* Task item *
Search the records for "with" and copy each line that holds it.
** The input follows **
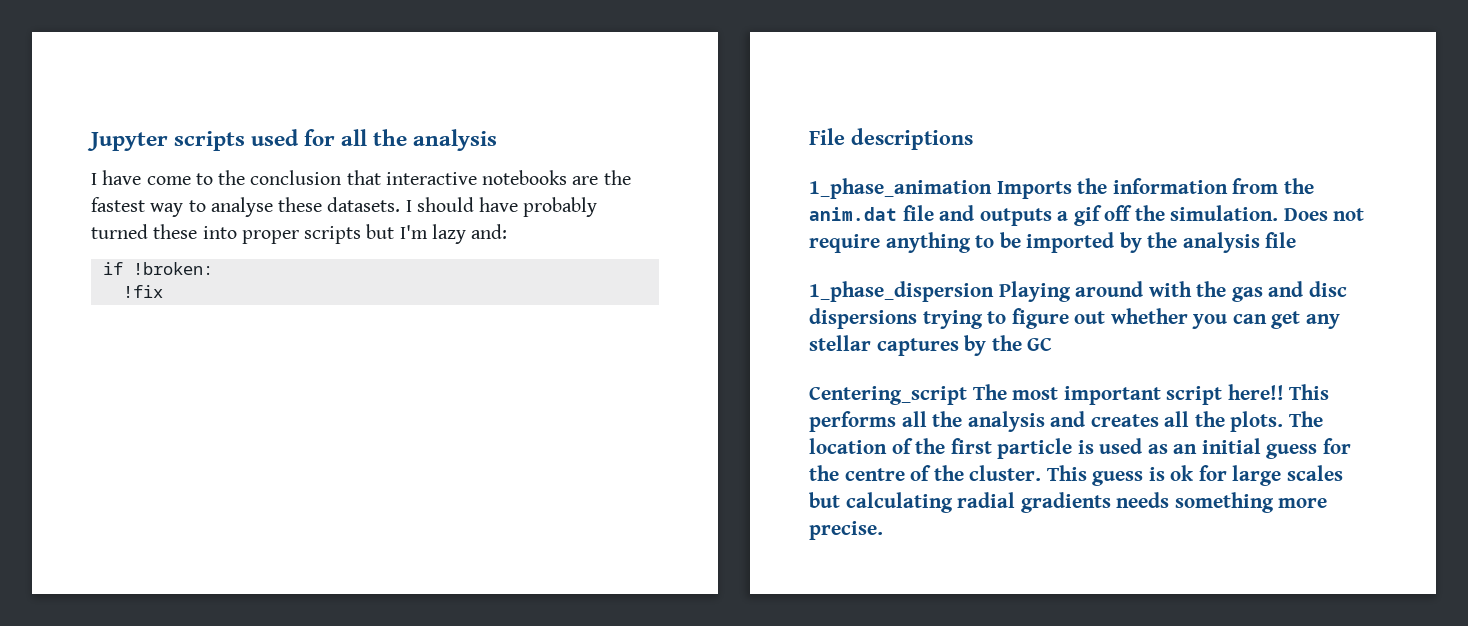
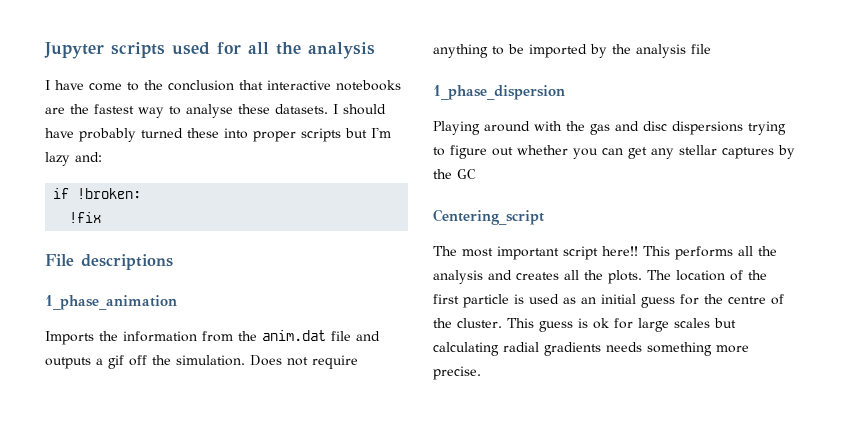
- 1_phase_animation Imports the information from the anim.dat file and outputs a gif off the simulation.
+ 1_phase_animation
+ Imports the information from the anim.dat file and outputs a gif off the simulation.
- 1_phase_dispersion Playing around with the gas and disc dispersions trying to figure out whether you can get any stellar captures by the GC
+ 1_phase_dispersion
+ Playing around with the gas and disc dispersions trying to figure out whether you can get any stellar captures by the GC
- Centering_script The most important script here!!
+ Centering_script
+ The most important script here!!

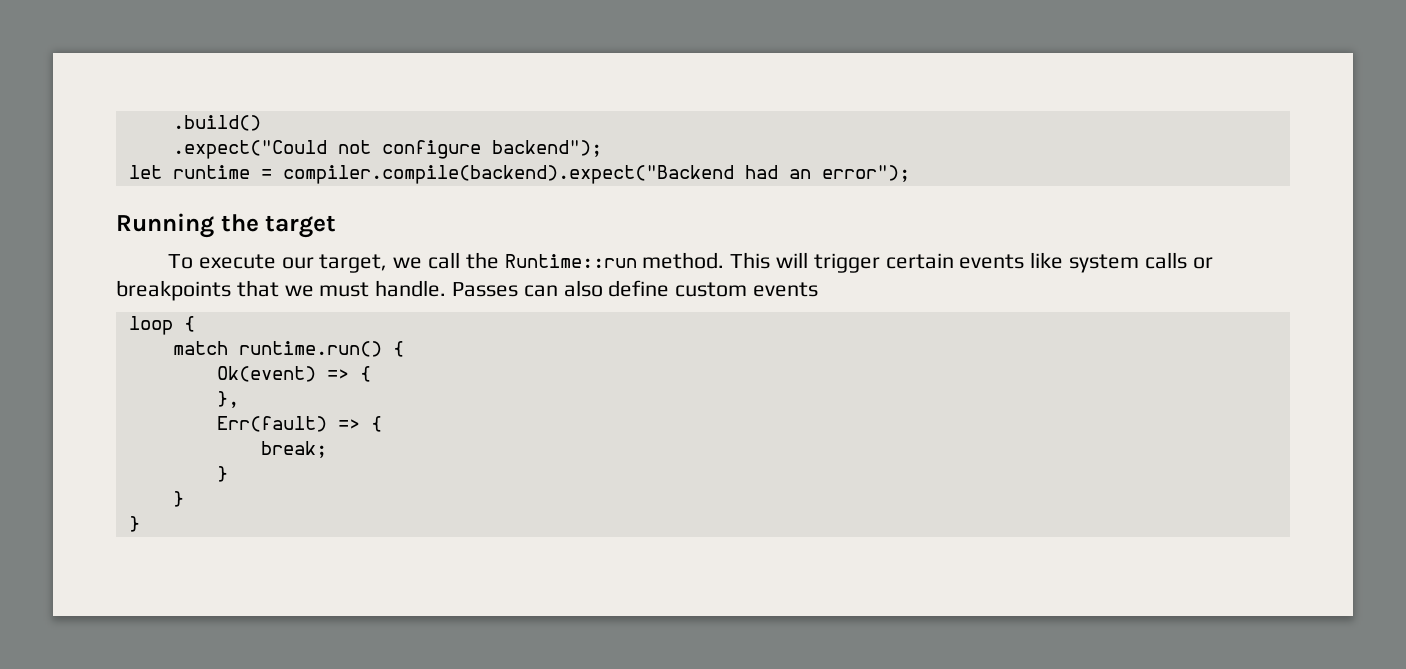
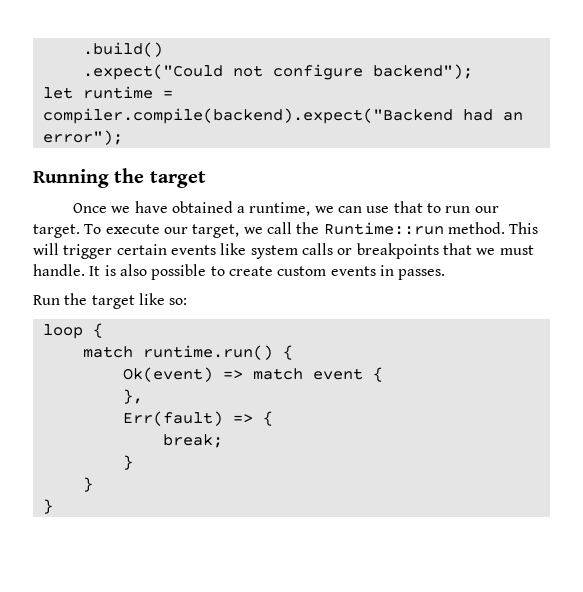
+ Once we have obtained a runtime, we can use that to run our target.
- Passes can also define custom events
+ It is also possible to create custom events in passes.
+ Run the target like so:
- Ok(event) => {
+ Ok(event) => match event {

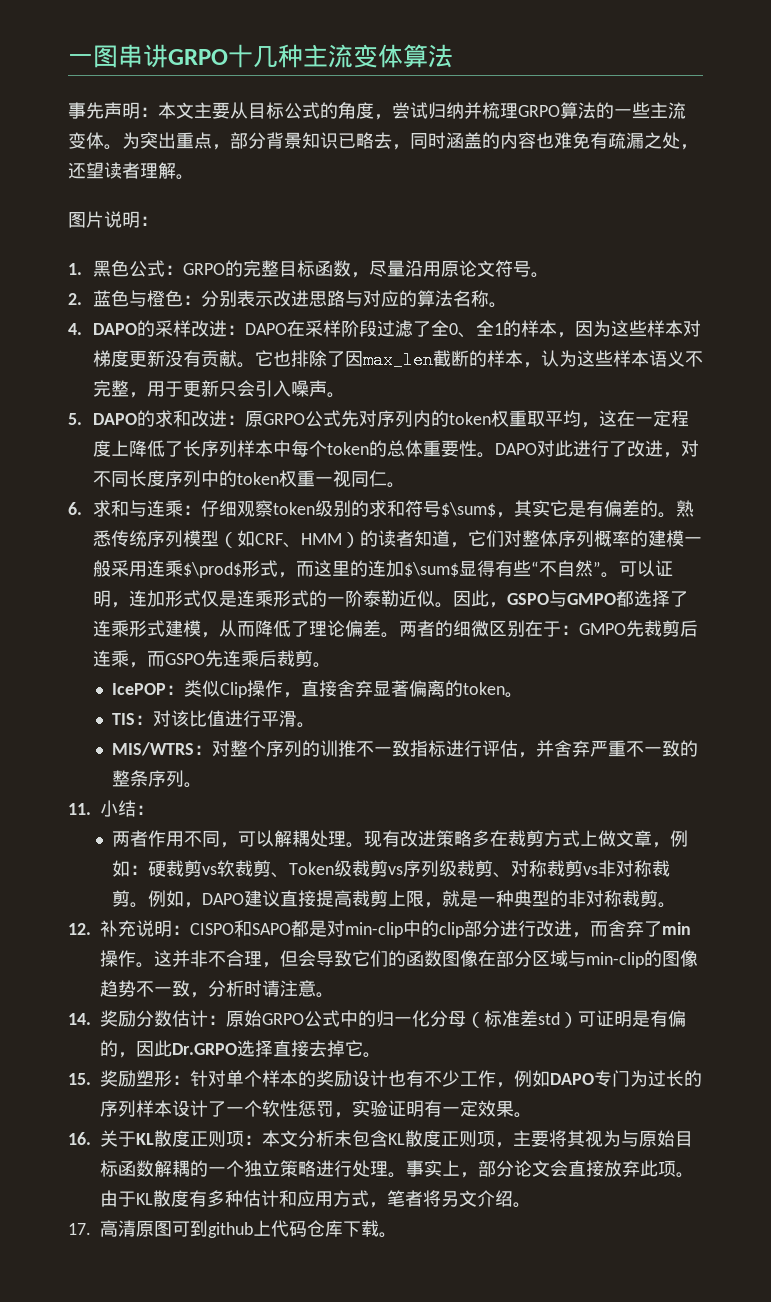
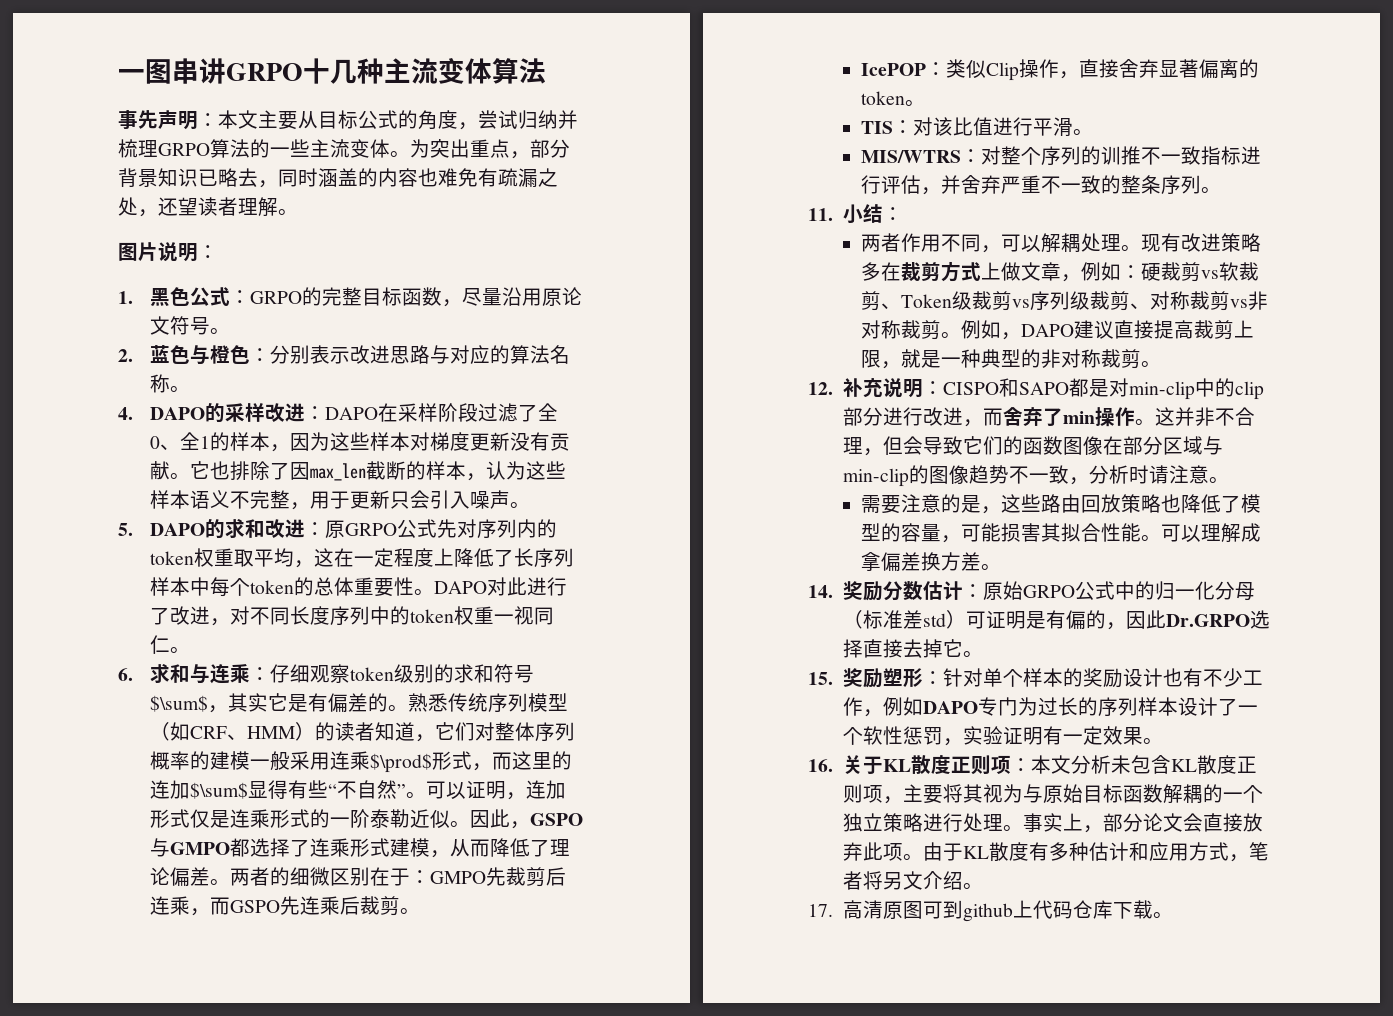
+ 需要注意的是，这些路由回放策略也降低了模型的容量，可能损害其拟合性能。可以理解成拿偏差换方差。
** End of The input **
* Result of the exercise *
- 1_phase_dispersion Playing around with the gas and disc dispersions trying to figure out whether you can get any stellar captures by the GC
+ Playing around with the gas and disc dispersions trying to figure out whether you can get any stellar captures by the GC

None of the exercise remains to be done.